In a paper published Jan. 30 in the Journal of Reproductive Immunology, an international team of neonatologists and OB-GYNs argued that preeclampsia and eclampsia — a related disorder that involves one or more seizures during pregnancy or the postpartum period — have "never been seriously considered in hypotheses concerning Neanderthal reproductive biology and their eventual extinction."
These conditions are not fully understood by medical experts, but they appear to be related to an evolutionary quirk of the human placenta — which, given the number of genes we share with our extinct relatives, also may have affected the Neanderthal placenta. (However, the researchers did not investigate any such genes in the new study.)
Preeclampsia in human species
Preeclampsia involves dangerously elevated blood pressure and can put strain on the pregnant person's heart and other organs, including the kidneys and liver. The condition affects up to 8% of pregnancies today, and it can also occur during the postpartum period. It can also progress to eclampsia, which involves seizures and, sometimes, brain damage. If not treated, both conditions can be life-threatening for the pregnant person and the fetus.
Research into preeclampsia has shown that abnormal, shallow implantation of the placenta in the uterus may be one possible cause of the condition.
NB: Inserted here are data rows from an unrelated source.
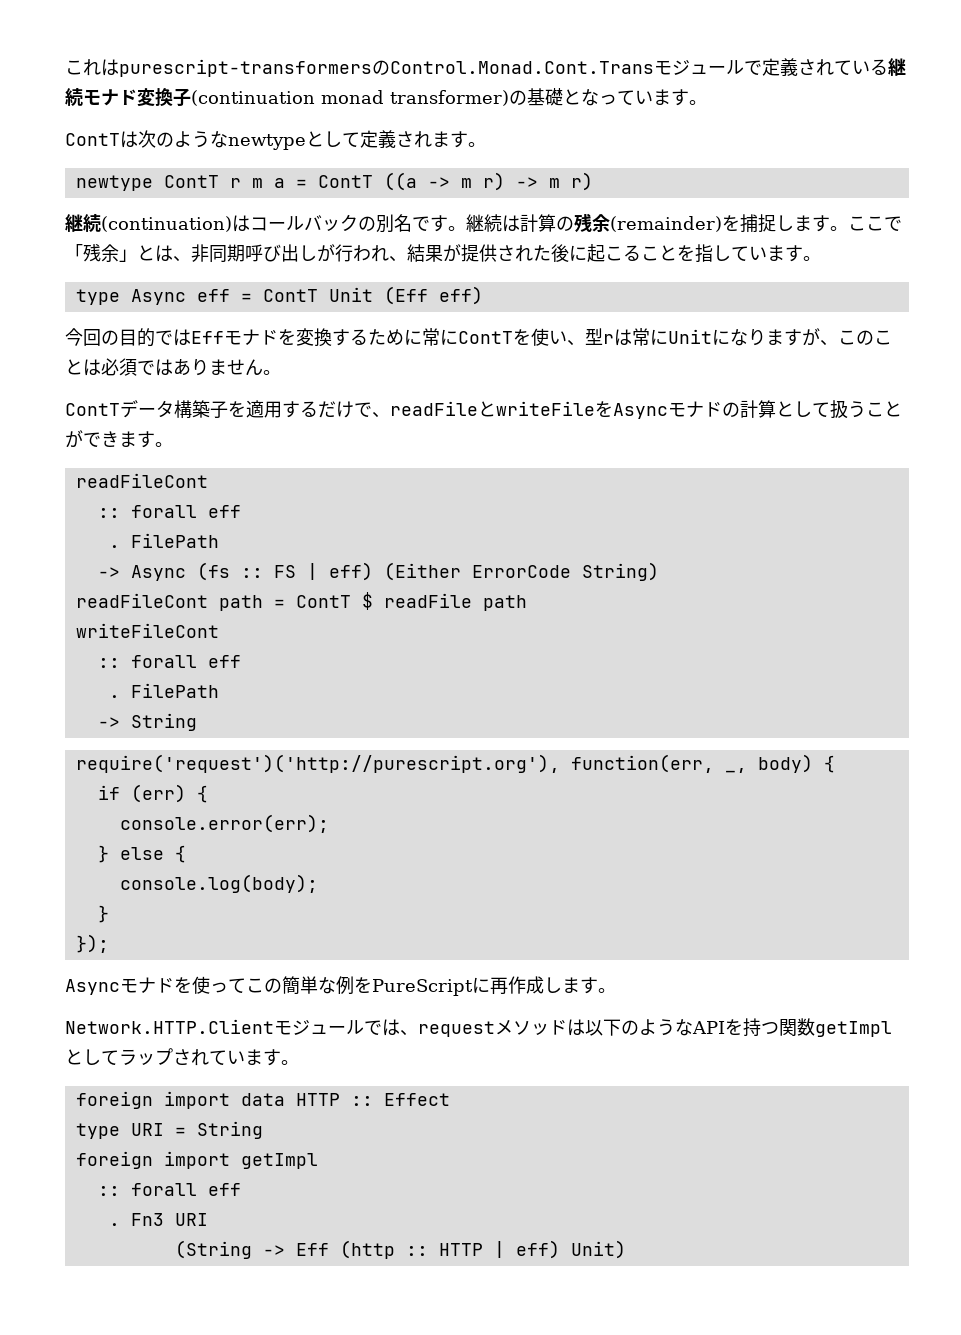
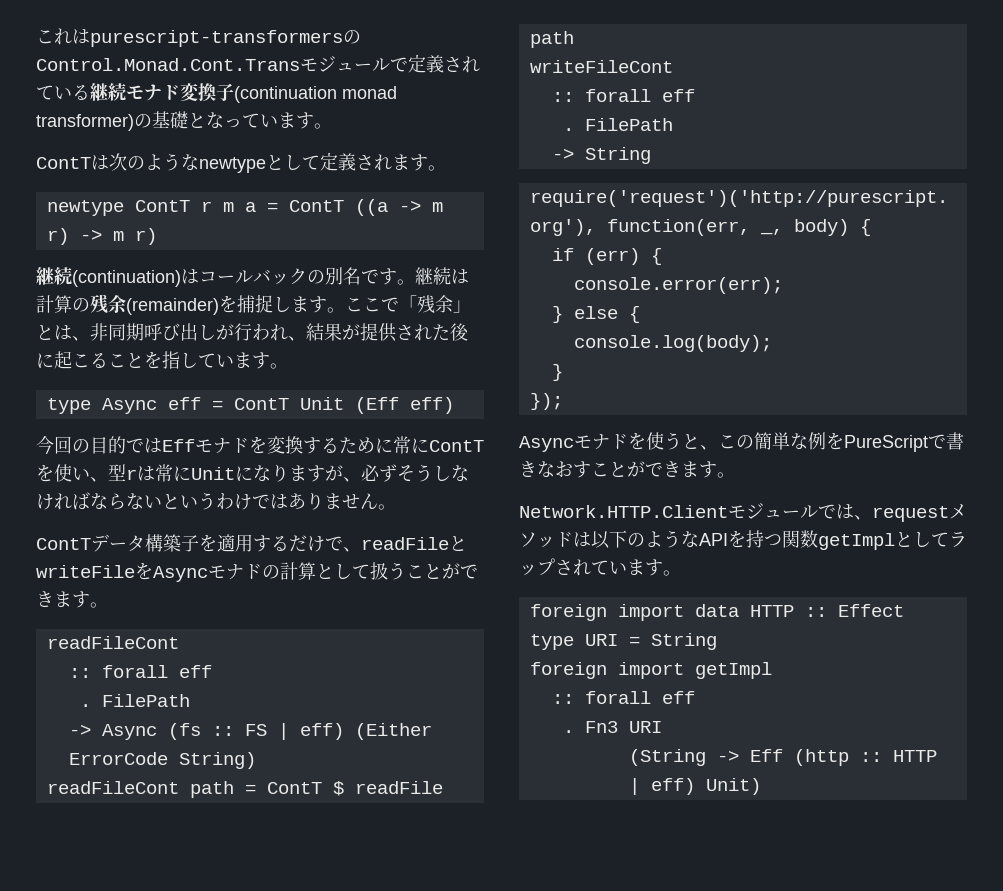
[838,330,892,345] [65,358,137,376] このことは必須 -> [361,464,469,482] [36,492,252,510] 必ずそうしなければならないというわけ
[210,978,246,993] って -> [664,432,718,450] うと、
[472,976,562,995] に再作成し -> [928,432,964,450] [519,461,681,478] で書きなおすことができ

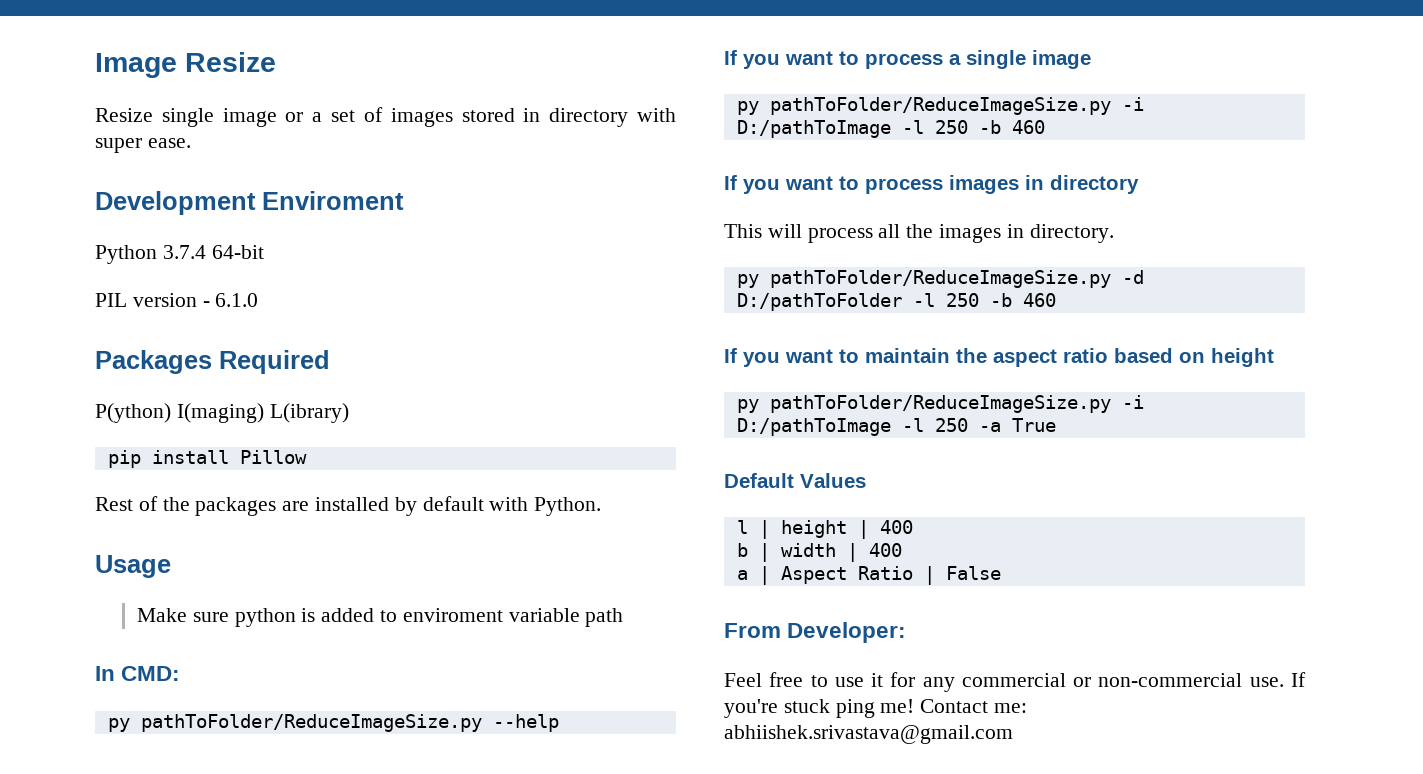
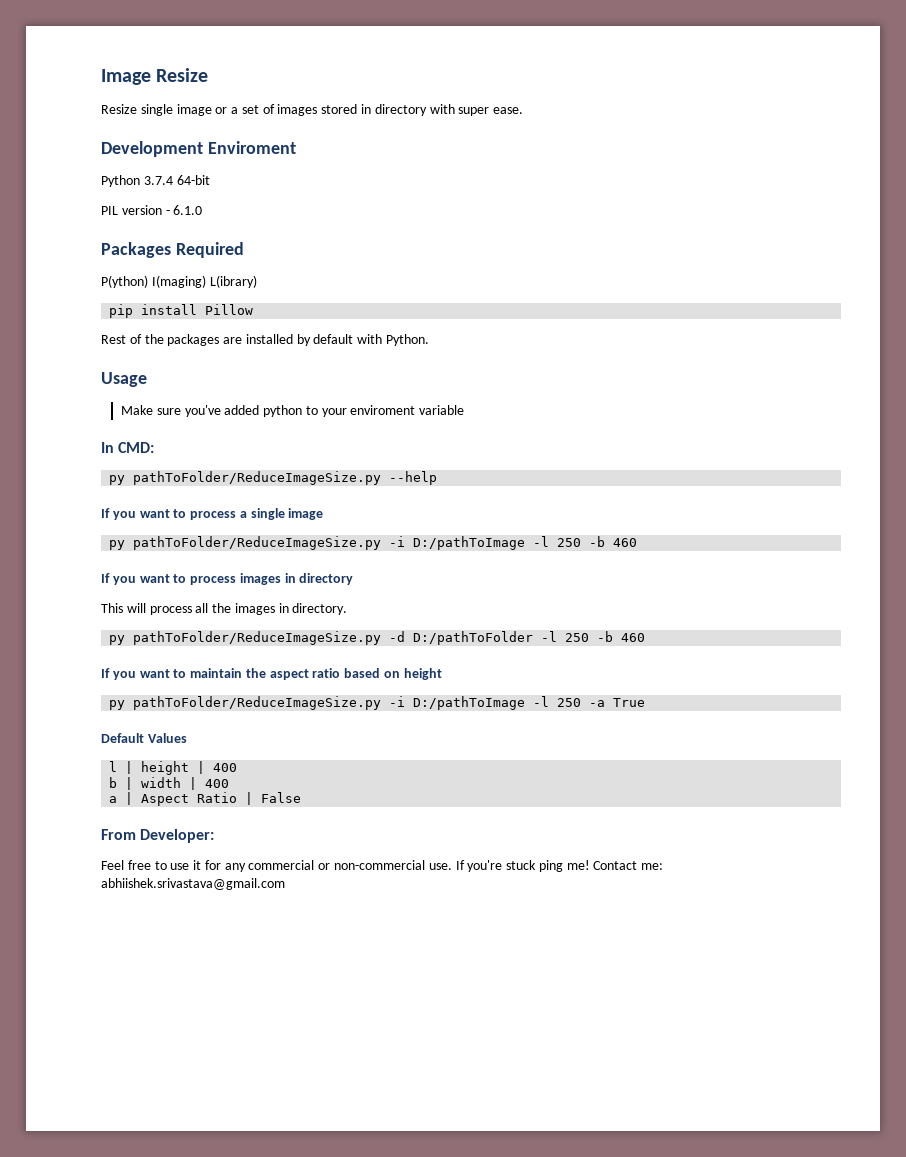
[234,608,398,627] python is added to -> [184,405,347,417] you've added python to your
[585,608,624,627] path -> (465, 410) none

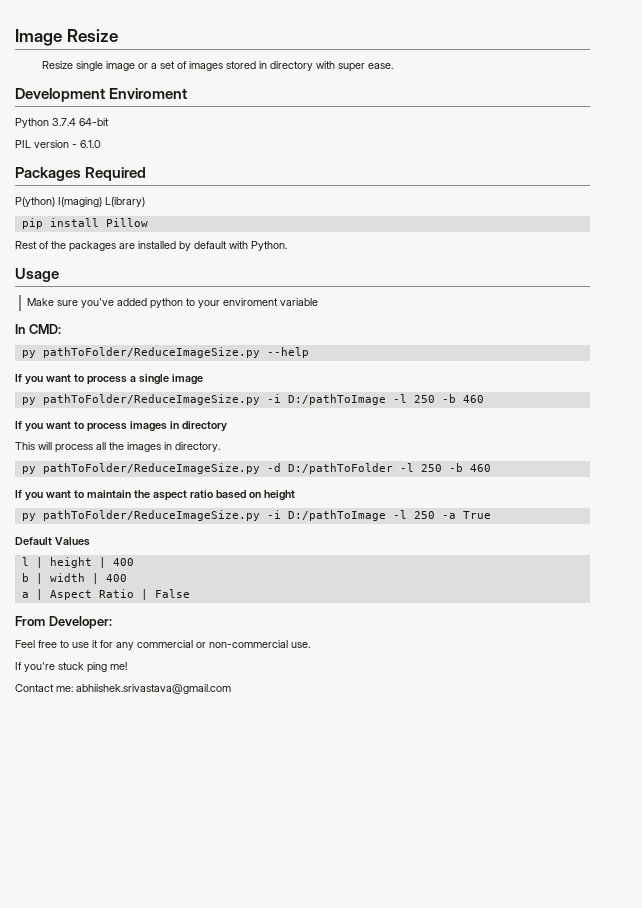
(452, 866) none -> (310, 645) //
(590, 865) none -> (127, 666) //

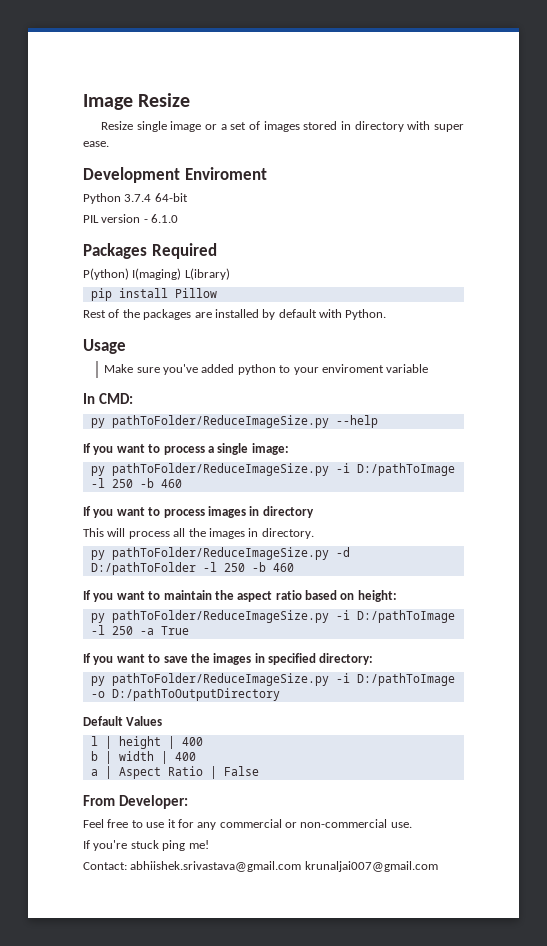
[171,374,203,385] image -> [251,443,289,455] image:
[263,490,295,501] height -> [357,590,397,602] height:
(491, 515) none -> [83,653,374,665] [90,673,455,686] [90,688,280,701] // If you want to save the images in specified directory: // py pathToFolder/ReduceImageSize.py -i D:/pathToImage -o D:/pathToOutputDirectory
[15,684,231,694] Contact me: abhiishek.srivastava@gmail.com -> [83,861,438,872] Contact: abhiishek.srivastava@gmail.com krunaljai007@gmail.com

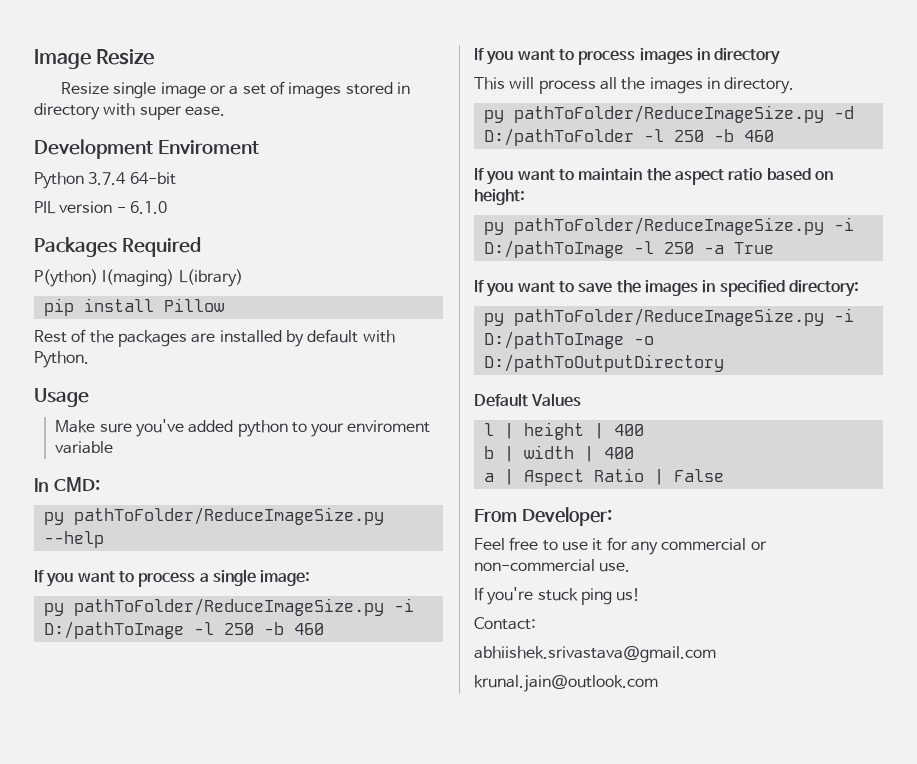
[188,840,209,849] me! -> [616,588,641,601] us!
(127, 866) none -> (536, 623) //
[304,861,438,872] krunaljai007@gmail.com -> [474,675,658,692] // krunal.jain@outlook.com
The exceptional metabolic demands of babies of large-brained human species were likely responsible for the deep implantation of the placenta to ensure sufficient maternal-fetal nutrient transfer, the researchers wrote.
An inadequately placed placenta's efforts to acquire adequate nutrients for the fetus can lead to a rise in maternal blood pressure, particularly in the third trimester, when the fetus's brain is rapidly developing, according to this hypothesis. This can lead to preeclampsia, eclampsia and fetal growth restriction, all of which complicate pregnancy and threaten the survival of mothers and babies.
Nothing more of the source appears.